• Required work:
Your copy of the listing should be exact and should contain no pictures.

• Exercise input:

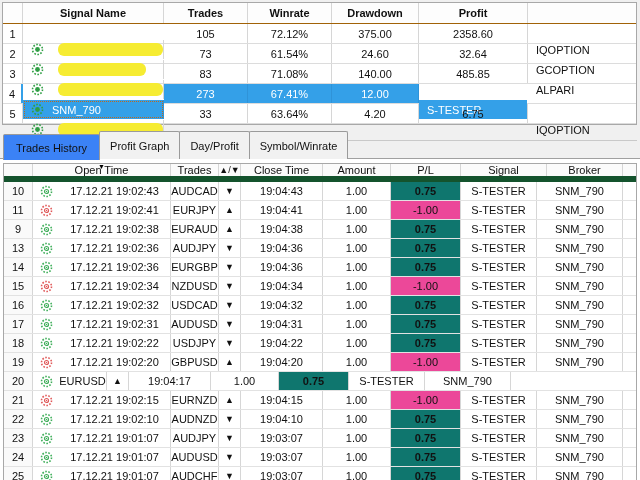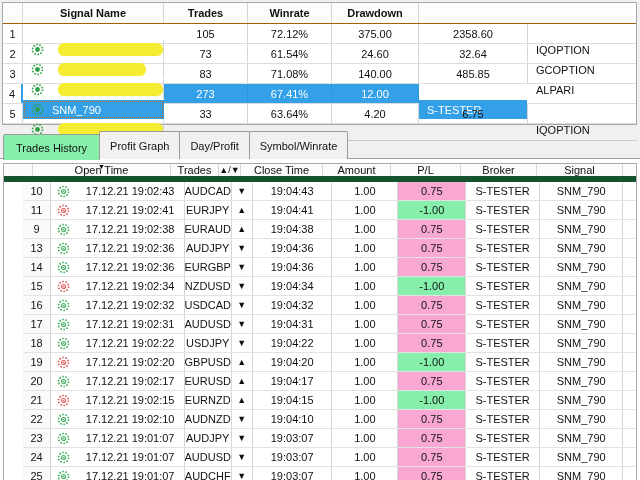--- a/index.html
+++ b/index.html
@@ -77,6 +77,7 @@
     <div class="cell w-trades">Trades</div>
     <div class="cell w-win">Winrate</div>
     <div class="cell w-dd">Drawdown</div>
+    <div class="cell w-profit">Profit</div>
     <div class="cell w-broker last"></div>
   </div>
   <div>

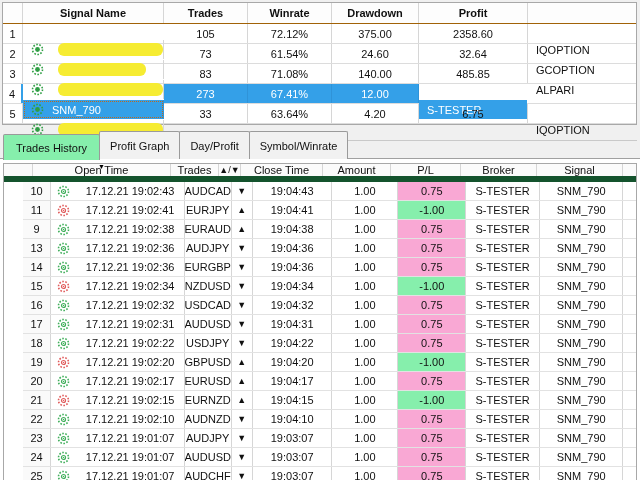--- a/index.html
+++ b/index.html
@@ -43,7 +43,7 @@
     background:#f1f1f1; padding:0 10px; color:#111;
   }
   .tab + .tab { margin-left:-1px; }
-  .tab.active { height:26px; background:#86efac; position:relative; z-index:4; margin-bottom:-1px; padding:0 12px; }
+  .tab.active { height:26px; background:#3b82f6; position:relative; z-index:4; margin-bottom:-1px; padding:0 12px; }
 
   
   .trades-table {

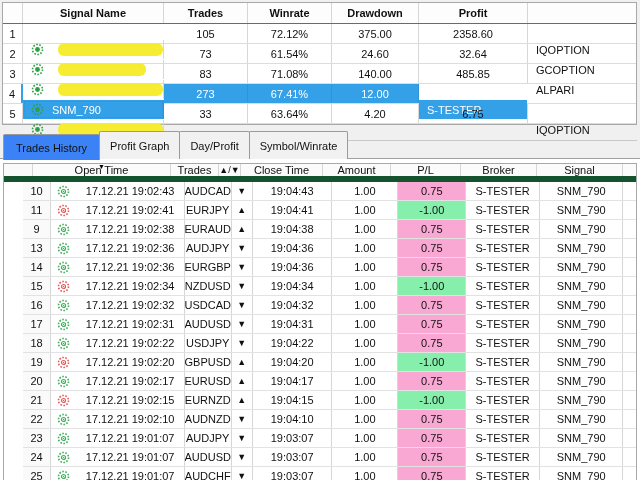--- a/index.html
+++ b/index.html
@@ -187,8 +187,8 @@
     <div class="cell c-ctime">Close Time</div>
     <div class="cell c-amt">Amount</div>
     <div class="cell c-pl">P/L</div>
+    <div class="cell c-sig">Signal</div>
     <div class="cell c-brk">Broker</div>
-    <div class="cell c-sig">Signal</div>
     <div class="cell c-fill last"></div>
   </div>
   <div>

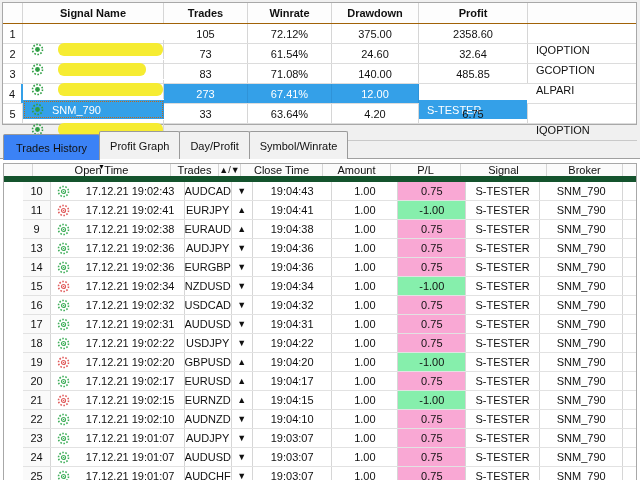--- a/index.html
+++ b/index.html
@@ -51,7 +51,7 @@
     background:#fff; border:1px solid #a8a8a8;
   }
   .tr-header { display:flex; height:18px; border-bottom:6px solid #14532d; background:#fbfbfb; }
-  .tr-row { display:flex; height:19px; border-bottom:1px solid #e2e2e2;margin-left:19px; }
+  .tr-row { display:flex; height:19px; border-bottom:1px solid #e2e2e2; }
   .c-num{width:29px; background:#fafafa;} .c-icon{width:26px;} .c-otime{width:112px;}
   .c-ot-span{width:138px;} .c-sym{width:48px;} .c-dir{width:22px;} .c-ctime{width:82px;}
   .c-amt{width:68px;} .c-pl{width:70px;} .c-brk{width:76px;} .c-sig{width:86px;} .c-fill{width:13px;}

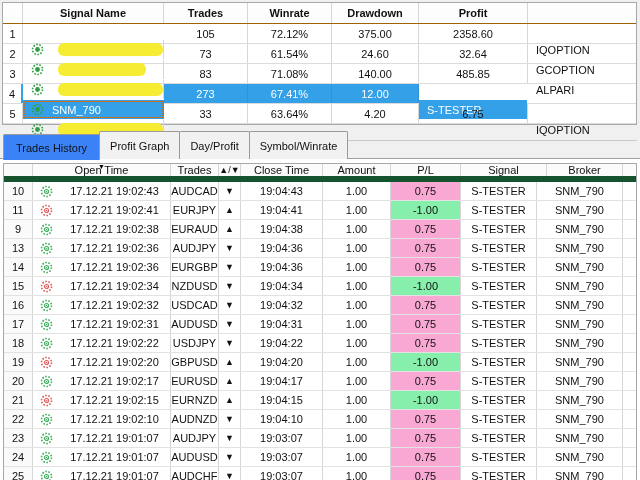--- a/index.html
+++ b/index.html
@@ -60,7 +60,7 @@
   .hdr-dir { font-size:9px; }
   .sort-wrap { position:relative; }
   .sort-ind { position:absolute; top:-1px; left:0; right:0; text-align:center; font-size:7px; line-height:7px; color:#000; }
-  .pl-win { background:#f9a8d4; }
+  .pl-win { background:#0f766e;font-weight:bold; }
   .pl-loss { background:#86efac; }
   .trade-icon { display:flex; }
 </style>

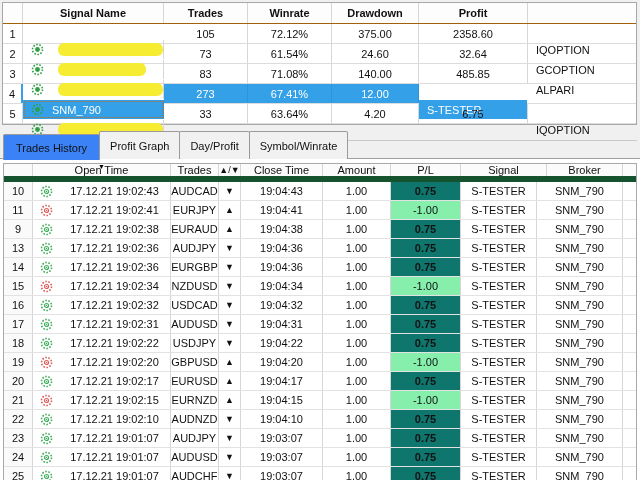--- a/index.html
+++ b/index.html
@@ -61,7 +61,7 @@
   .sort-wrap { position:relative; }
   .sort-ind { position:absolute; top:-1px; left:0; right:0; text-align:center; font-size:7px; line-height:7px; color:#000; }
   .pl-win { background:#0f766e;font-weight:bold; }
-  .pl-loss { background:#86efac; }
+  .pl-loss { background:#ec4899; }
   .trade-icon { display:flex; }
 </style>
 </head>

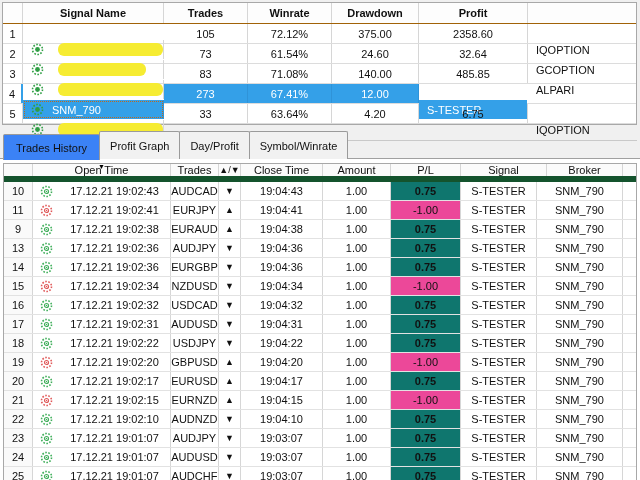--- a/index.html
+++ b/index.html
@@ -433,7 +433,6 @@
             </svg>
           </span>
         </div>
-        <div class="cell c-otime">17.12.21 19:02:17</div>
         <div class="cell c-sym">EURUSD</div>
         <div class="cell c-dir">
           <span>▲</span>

• Answer section:
--- a/index.html
+++ b/index.html
@@ -77,6 +77,7 @@
     <div class="cell w-trades">Trades</div>
     <div class="cell w-win">Winrate</div>
     <div class="cell w-dd">Drawdown</div>
+    <div class="cell w-profit">Profit</div>
     <div class="cell w-broker last"></div>
   </div>
   <div>

--- a/index.html
+++ b/index.html
@@ -43,7 +43,7 @@
     background:#f1f1f1; padding:0 10px; color:#111;
   }
   .tab + .tab { margin-left:-1px; }
-  .tab.active { height:26px; background:#86efac; position:relative; z-index:4; margin-bottom:-1px; padding:0 12px; }
+  .tab.active { height:26px; background:#3b82f6; position:relative; z-index:4; margin-bottom:-1px; padding:0 12px; }
 
   
   .trades-table {

--- a/index.html
+++ b/index.html
@@ -187,8 +187,8 @@
     <div class="cell c-ctime">Close Time</div>
     <div class="cell c-amt">Amount</div>
     <div class="cell c-pl">P/L</div>
+    <div class="cell c-sig">Signal</div>
     <div class="cell c-brk">Broker</div>
-    <div class="cell c-sig">Signal</div>
     <div class="cell c-fill last"></div>
   </div>
   <div>

--- a/index.html
+++ b/index.html
@@ -51,7 +51,7 @@
     background:#fff; border:1px solid #a8a8a8;
   }
   .tr-header { display:flex; height:18px; border-bottom:6px solid #14532d; background:#fbfbfb; }
-  .tr-row { display:flex; height:19px; border-bottom:1px solid #e2e2e2;margin-left:19px; }
+  .tr-row { display:flex; height:19px; border-bottom:1px solid #e2e2e2; }
   .c-num{width:29px; background:#fafafa;} .c-icon{width:26px;} .c-otime{width:112px;}
   .c-ot-span{width:138px;} .c-sym{width:48px;} .c-dir{width:22px;} .c-ctime{width:82px;}
   .c-amt{width:68px;} .c-pl{width:70px;} .c-brk{width:76px;} .c-sig{width:86px;} .c-fill{width:13px;}

--- a/index.html
+++ b/index.html
@@ -60,7 +60,7 @@
   .hdr-dir { font-size:9px; }
   .sort-wrap { position:relative; }
   .sort-ind { position:absolute; top:-1px; left:0; right:0; text-align:center; font-size:7px; line-height:7px; color:#000; }
-  .pl-win { background:#f9a8d4; }
+  .pl-win { background:#0f766e;font-weight:bold; }
   .pl-loss { background:#86efac; }
   .trade-icon { display:flex; }
 </style>

--- a/index.html
+++ b/index.html
@@ -61,7 +61,7 @@
   .sort-wrap { position:relative; }
   .sort-ind { position:absolute; top:-1px; left:0; right:0; text-align:center; font-size:7px; line-height:7px; color:#000; }
   .pl-win { background:#0f766e;font-weight:bold; }
-  .pl-loss { background:#86efac; }
+  .pl-loss { background:#ec4899; }
   .trade-icon { display:flex; }
 </style>
 </head>

--- a/index.html
+++ b/index.html
@@ -433,7 +433,6 @@
             </svg>
           </span>
         </div>
-        <div class="cell c-otime">17.12.21 19:02:17</div>
         <div class="cell c-sym">EURUSD</div>
         <div class="cell c-dir">
           <span>▲</span>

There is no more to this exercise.